If the profit from the flip is $100K, this entire amount is added to your income.

At the highest marginal tax rate in Ontario round it down at 50%, $50K goes to the government and you are only left with $50K.

If you report the flip incorrectly as capital gain, CRA may even impose penalty on top of the amount due. This can substantially increase the tax liability.

2. You may have to pay HST on the sale

If you substantially renovate a residential property for resale, or add an addition, you may be required to charge HST when you sell the property.

It is like being a builder selling a new house, you are required to charge HST and remit the amount collected to CRA. You can also claim the HST you paid to contractors and vendors against the amount collected.

Most residential home buyers do not understand the implication of HST. The box on the standard purchase and sale agreement often had the box that says, “purchase price is inclusive of HST”, which leaves the flipper and renovator responsible for HST, should the CRA ever come back after you.

You can refer to my previous blog post that discusses this topic further.

What if you are simply renovating, is there a HST implication?

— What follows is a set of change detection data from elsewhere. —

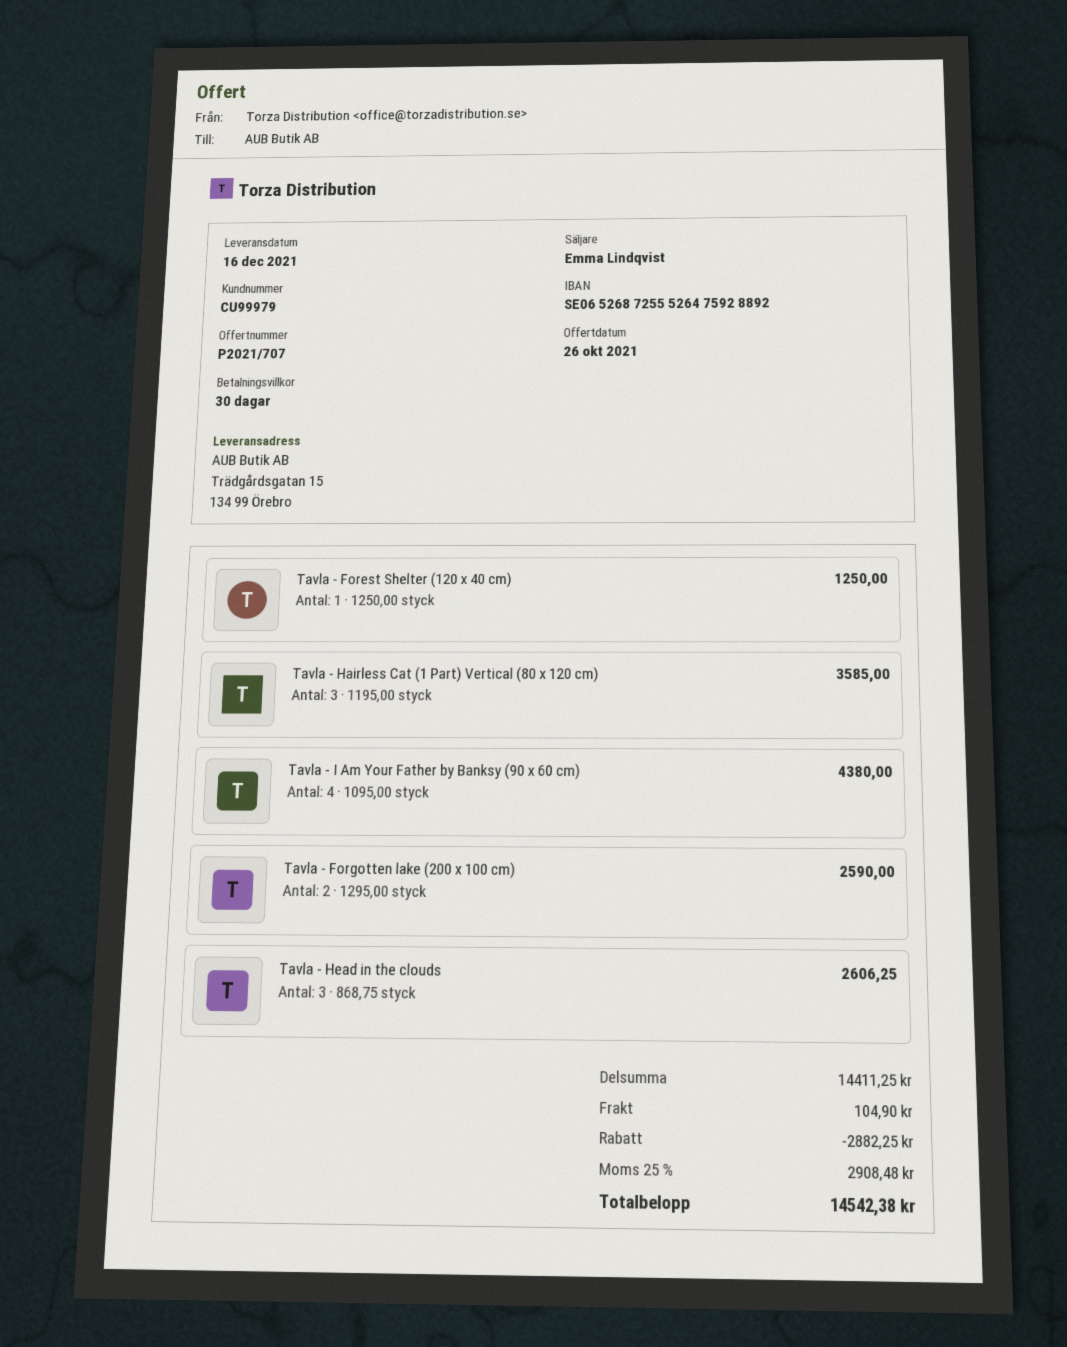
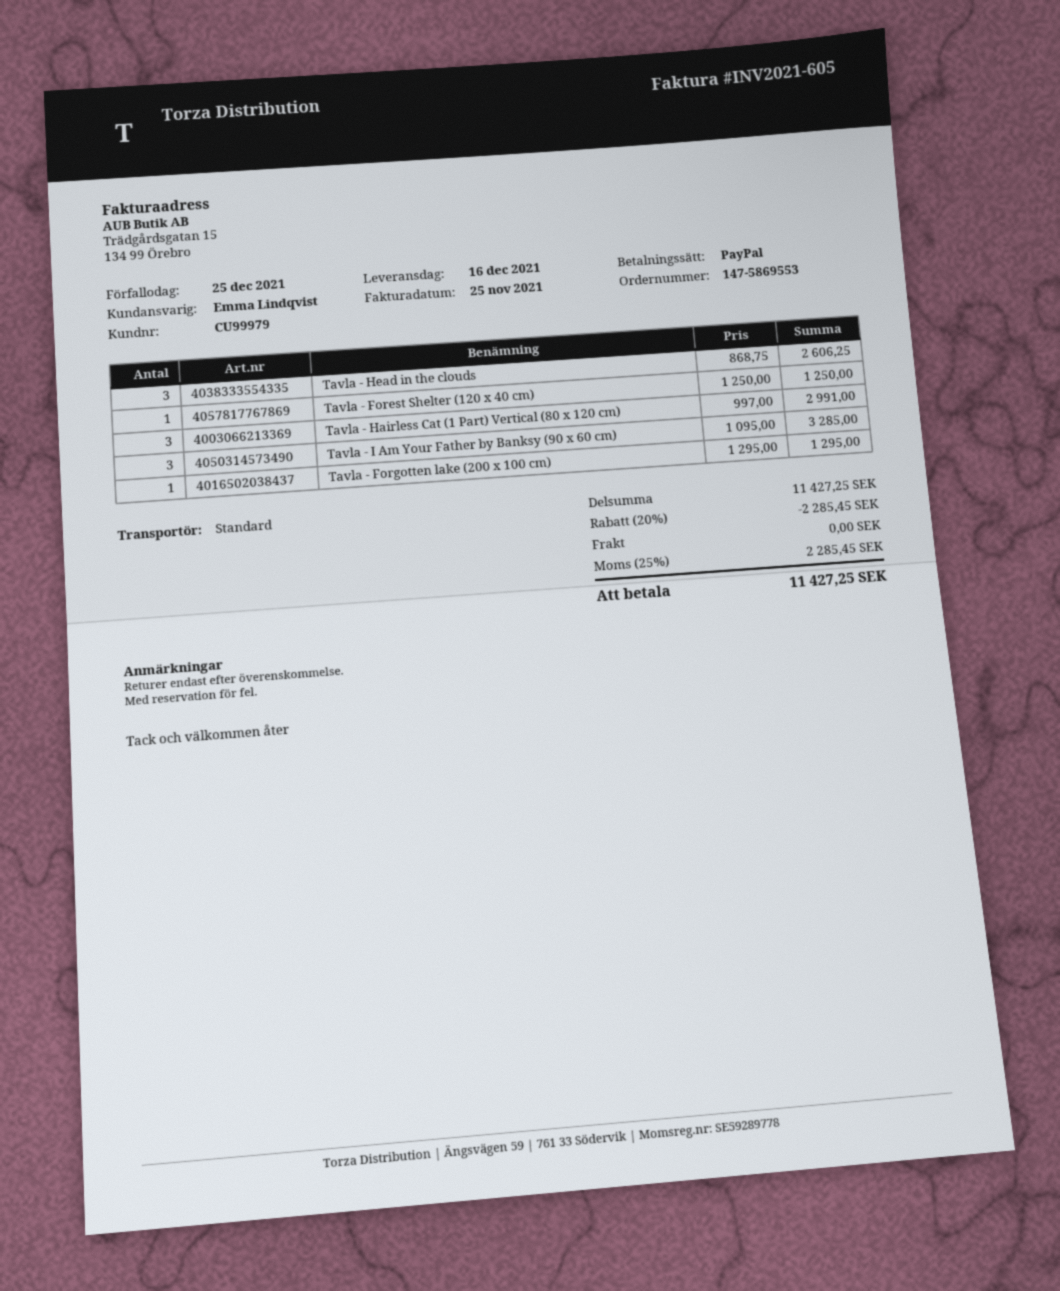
Tavla - Hairless Cat (1 Part) Vertical (80 x 120 cm): 3 x 1195.00 = 3585.00 -> 3 x 997.00 = 2991.00
Tavla - I Am Your Father by Banksy (90 x 60 cm): 4 x 1095.00 = 4380.00 -> 3 x 1095.00 = 3285.00
Tavla - Forgotten lake (200 x 100 cm): 2 x 1295.00 = 2590.00 -> 1 x 1295.00 = 1295.00
subtotal: 14411.25 -> 11427.25
discount: 2882.25 -> 2285.45
shipping: 104.90 -> 0.00
tax: 25% = 2908.48 -> 25% = 2285.45
total: 14542.38 -> 11427.25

You can still be exposed to a certain self-supply rule. Be sure to speak to a professional accountant about HST exposure.

3. Paying subcontractors cash without receipts does not qualify for deductions

Contractors love to offer cash deals at a cheaper price to complete the project. As a registered accountant, I can tell you that it’s not worth it.

I have had a few clients who paid cash for a renovation, did not have any receipts and ended up being audited by CRA. There’s nothing in an accountant’s power to defend you, when you cannot provide a receipt.

If you choose to take the cash deal and decide not to take the deduction, be aware of the tax cost associated with the decision.

For example, if you pay someone $20,000 cash to do work for you, and you own this flip in the corporation, the cost of not deducting it is $20,000 x 15% = $3,000.

On top of the tax loss, you are also exposing yourself to higher amounts of risk. What if the subcontractor isn’t doing what he’s supposed to? Without a proper invoice, how do you properly protect your right?

I have a previous blog post discussing this issue

4. Earning income through corporation would help with tax deferral and legal liability protection

Flipping projects can be big or small.

If it is a big project, proper insurance should be undertaken (instead of a regular home owner insurance).

If it is a big project, you may also be exposed to higher risk. (For those of you who have followed my blog long enough, my mom’s house was under renovation from top to bottom. During the renovation, there was a pipe burst. Insurance eventually covered it, but the story goes to show you that anything can happen!)

As devastating as it was, however, it was soon forgotten about, as the online interior design services that she used for her renovation did a great job with her decorating. You wouldn’t even know that a pipe had burst if you didn’t hear the whole story. They did amazing work, and so maybe I’ll use them in the future. But with any house flip comes risk.

A corporation is considered a separate legal entity, which can be used on its own. When you flip a property inside the corporation, it simply provides another layer of protection against your personal assets.

Of course, if you are doing flips inside a corporation, profit from flips are considered active business income. Active business income is subjected to 13.5% corporation tax in 2018 and will be 12.5% corporation tax in 2019.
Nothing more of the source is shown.